Dataset excerpts:
*** Begin section ***

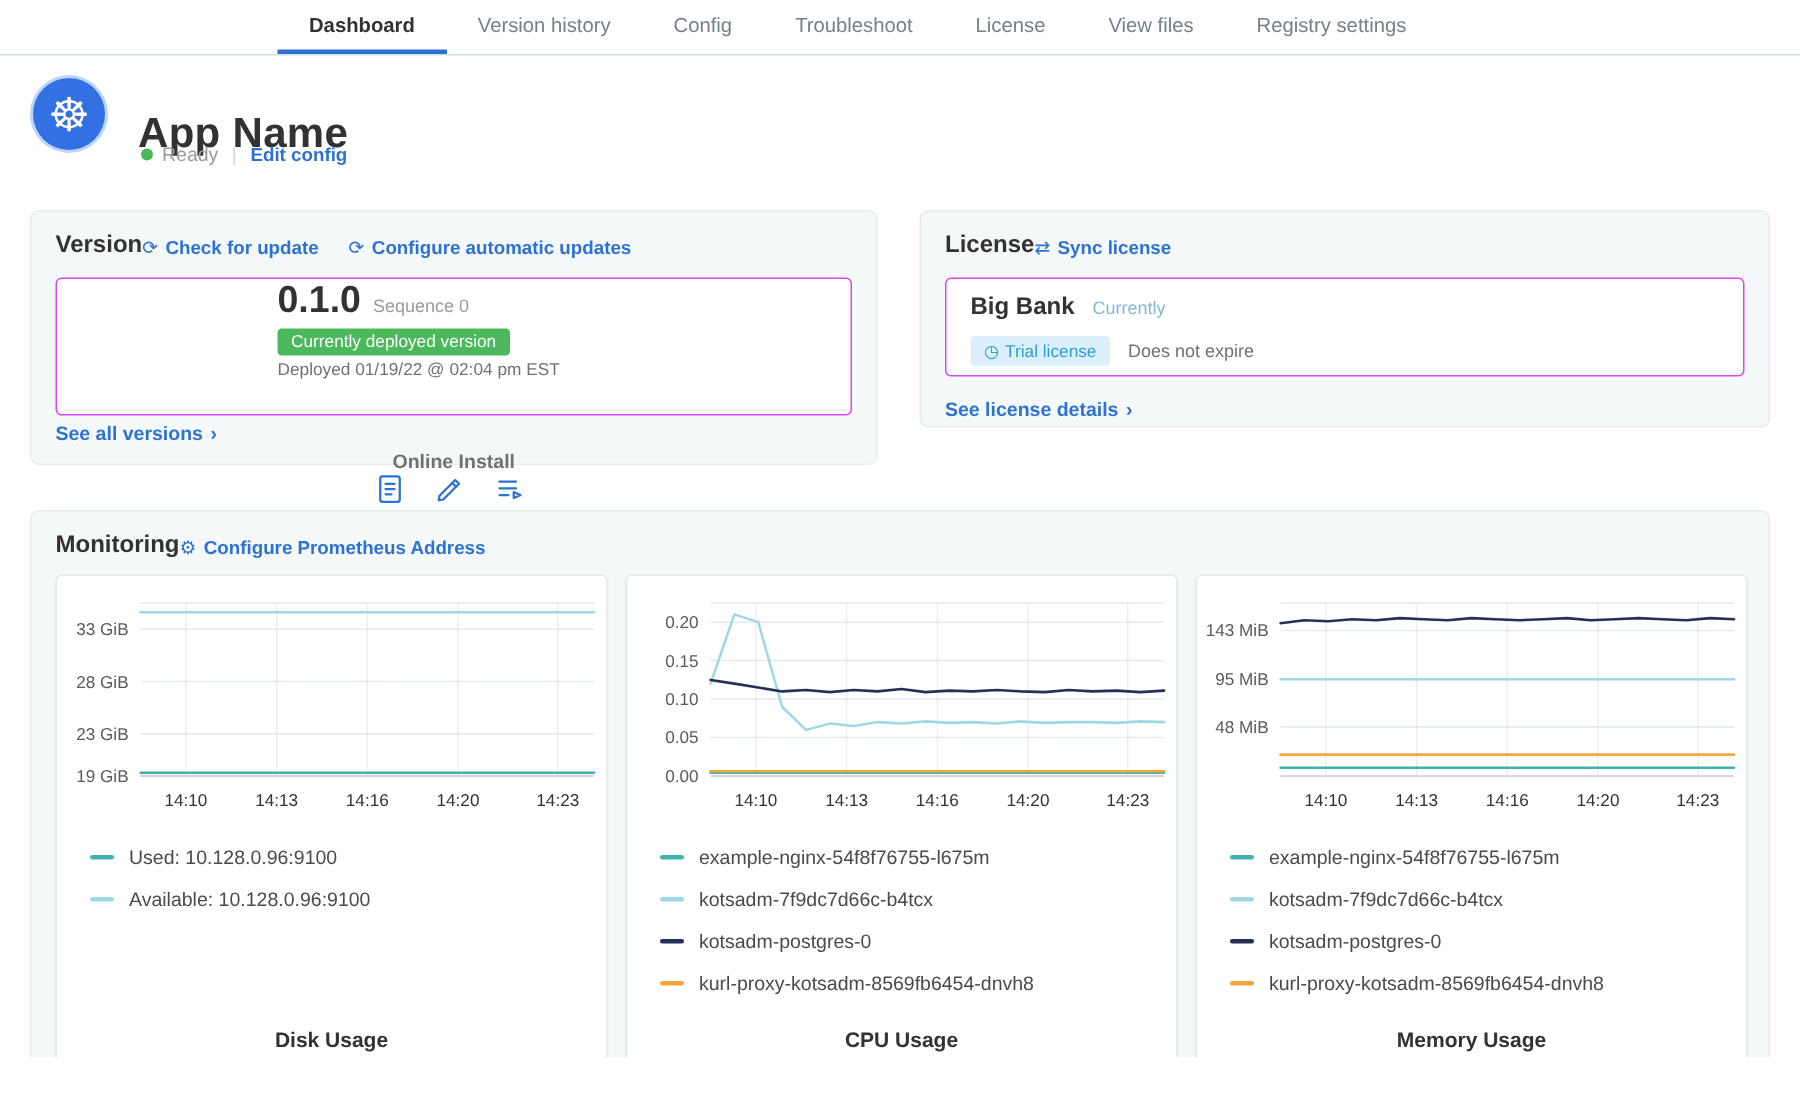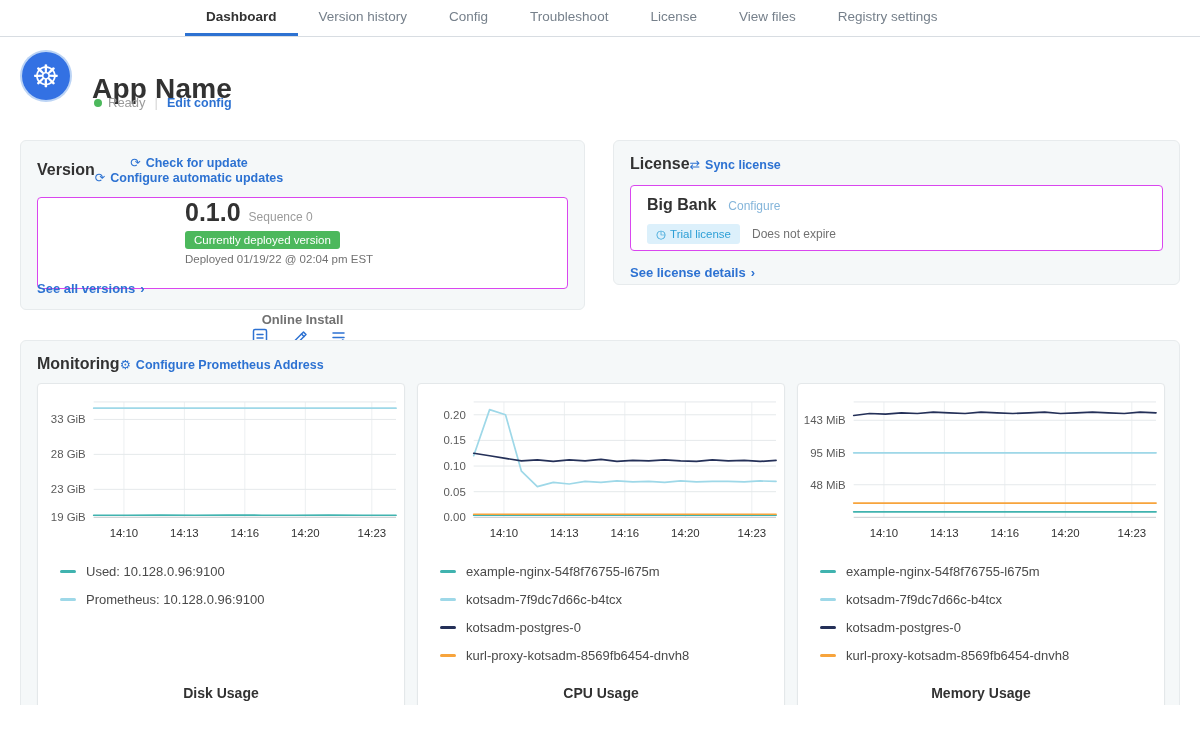--- a/index.html
+++ b/index.html
@@ -20,21 +20,21 @@
   .link{color:#2d72d2;font-weight:bold;font-size:12.5px;cursor:pointer;text-decoration:none;}
   .link .icon-inline{margin-right:5px;font-weight:normal;}
 
   
   .card{position:absolute;background:#f5f8f9;border:1px solid #e7ebed;border-radius:6px;box-sizing:border-box;padding:14px 16px;}
   .version-card{top:140px;left:20px;width:565px;height:170px;}
   .license-card{top:140px;left:613px;width:567px;height:145px;}
   .monitoring-card{top:340px;left:20px;width:1160px;height:390px;}
   .card-head{display:flex;justify-content:flex-start;align-items:center;}
   .card-title{font-size:16px;font-weight:bold;}
-  .head-links{display:flex;align-items:center;flex-direction:column;}
+  .head-links{display:flex;gap:20px;align-items:center;}
 
   .inner-card{background:#fff;border:1px solid #d946ef;border-radius:4px;box-sizing:border-box;flex-direction:column;}
   .version-inner{margin-top:12px;height:92px;display:flex;align-items:center;padding:0 16px;}
   .v-left{width:235px;}
   .v-row1{display:flex;align-items:baseline;}
   .version-number{font-size:25px;font-weight:bold;}
   .sequence{font-size:12px;color:#9b9b9b;margin-left:8px;}
   .badge-green{display:inline-block;background:#4cb85c;color:#fff;font-size:11.5px;padding:3px 9px;border-radius:3px;margin-top:4px;}
   .deployed{font-size:11.5px;color:#717171;margin-top:4px;}
   .install-type{flex:1;text-align:center;font-size:13px;color:#717171;font-weight:bold;margin-top:47px;}
@@ -135,21 +135,21 @@
   </section>
 
   <section class="card license-card">
     <div class="card-head">
       <div class="card-title">License</div>
       <a class="link"><span class="icon-inline">⇄</span><span>Sync license</span></a>
     </div>
     <div class="inner-card license-inner">
       <div class="l-row1">
         <span class="customer">Big Bank</span>
-        <span class="channel">Configure</span>
+        <span class="channel">Currently</span>
       </div>
       <div class="l-row2">
         <span class="badge-trial"><span class="icon-inline">◷</span><span>Trial license</span></span>
         <span class="expiry">Does not expire</span>
       </div>
     </div>
     <a class="link see-details"><span>See license details</span><span class="chev">›</span></a>
   </section>
 
   <section class="card monitoring-card">
@@ -185,21 +185,21 @@
             <text x="335.68" y="146" text-anchor="middle" font-size="11.5" fill="#323232">14:23</text>
           </svg>
         </div>
       <ul class="legend">
           <li>
             <span class="swatch" style="background: rgb(64, 179, 175);"></span>
             <span>Used: 10.128.0.96:9100</span>
           </li>
           <li>
             <span class="swatch" style="background: rgb(158, 216, 232);"></span>
-            <span>Prometheus: 10.128.0.96:9100</span>
+            <span>Available: 10.128.0.96:9100</span>
           </li>
         </ul>
       <div class="chart-title">Disk Usage</div>
     </div>
 
     <div class="chart-card" style="left:396px;">
       <div class="chart-plot">
           <svg width="100%" viewBox="0 0 368 158" xmlns="http://www.w3.org/2000/svg">
             <line x1="86.4" y1="10" x2="86.4" y2="126" stroke="#eceff1" stroke-width="1"></line>
             <line x1="147.2" y1="10" x2="147.2" y2="126" stroke="#eceff1" stroke-width="1"></line>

*** End section ***

What the exercise asks>
Without the pictures, return the records above exactly as written.

Task answer>
--- a/index.html
+++ b/index.html
@@ -20,21 +20,21 @@
   .link{color:#2d72d2;font-weight:bold;font-size:12.5px;cursor:pointer;text-decoration:none;}
   .link .icon-inline{margin-right:5px;font-weight:normal;}
 
   
   .card{position:absolute;background:#f5f8f9;border:1px solid #e7ebed;border-radius:6px;box-sizing:border-box;padding:14px 16px;}
   .version-card{top:140px;left:20px;width:565px;height:170px;}
   .license-card{top:140px;left:613px;width:567px;height:145px;}
   .monitoring-card{top:340px;left:20px;width:1160px;height:390px;}
   .card-head{display:flex;justify-content:flex-start;align-items:center;}
   .card-title{font-size:16px;font-weight:bold;}
-  .head-links{display:flex;align-items:center;flex-direction:column;}
+  .head-links{display:flex;gap:20px;align-items:center;}
 
   .inner-card{background:#fff;border:1px solid #d946ef;border-radius:4px;box-sizing:border-box;flex-direction:column;}
   .version-inner{margin-top:12px;height:92px;display:flex;align-items:center;padding:0 16px;}
   .v-left{width:235px;}
   .v-row1{display:flex;align-items:baseline;}
   .version-number{font-size:25px;font-weight:bold;}
   .sequence{font-size:12px;color:#9b9b9b;margin-left:8px;}
   .badge-green{display:inline-block;background:#4cb85c;color:#fff;font-size:11.5px;padding:3px 9px;border-radius:3px;margin-top:4px;}
   .deployed{font-size:11.5px;color:#717171;margin-top:4px;}
   .install-type{flex:1;text-align:center;font-size:13px;color:#717171;font-weight:bold;margin-top:47px;}
@@ -135,21 +135,21 @@
   </section>
 
   <section class="card license-card">
     <div class="card-head">
       <div class="card-title">License</div>
       <a class="link"><span class="icon-inline">⇄</span><span>Sync license</span></a>
     </div>
     <div class="inner-card license-inner">
       <div class="l-row1">
         <span class="customer">Big Bank</span>
-        <span class="channel">Configure</span>
+        <span class="channel">Currently</span>
       </div>
       <div class="l-row2">
         <span class="badge-trial"><span class="icon-inline">◷</span><span>Trial license</span></span>
         <span class="expiry">Does not expire</span>
       </div>
     </div>
     <a class="link see-details"><span>See license details</span><span class="chev">›</span></a>
   </section>
 
   <section class="card monitoring-card">
@@ -185,21 +185,21 @@
             <text x="335.68" y="146" text-anchor="middle" font-size="11.5" fill="#323232">14:23</text>
           </svg>
         </div>
       <ul class="legend">
           <li>
             <span class="swatch" style="background: rgb(64, 179, 175);"></span>
             <span>Used: 10.128.0.96:9100</span>
           </li>
           <li>
             <span class="swatch" style="background: rgb(158, 216, 232);"></span>
-            <span>Prometheus: 10.128.0.96:9100</span>
+            <span>Available: 10.128.0.96:9100</span>
           </li>
         </ul>
       <div class="chart-title">Disk Usage</div>
     </div>
 
     <div class="chart-card" style="left:396px;">
       <div class="chart-plot">
           <svg width="100%" viewBox="0 0 368 158" xmlns="http://www.w3.org/2000/svg">
             <line x1="86.4" y1="10" x2="86.4" y2="126" stroke="#eceff1" stroke-width="1"></line>
             <line x1="147.2" y1="10" x2="147.2" y2="126" stroke="#eceff1" stroke-width="1"></line>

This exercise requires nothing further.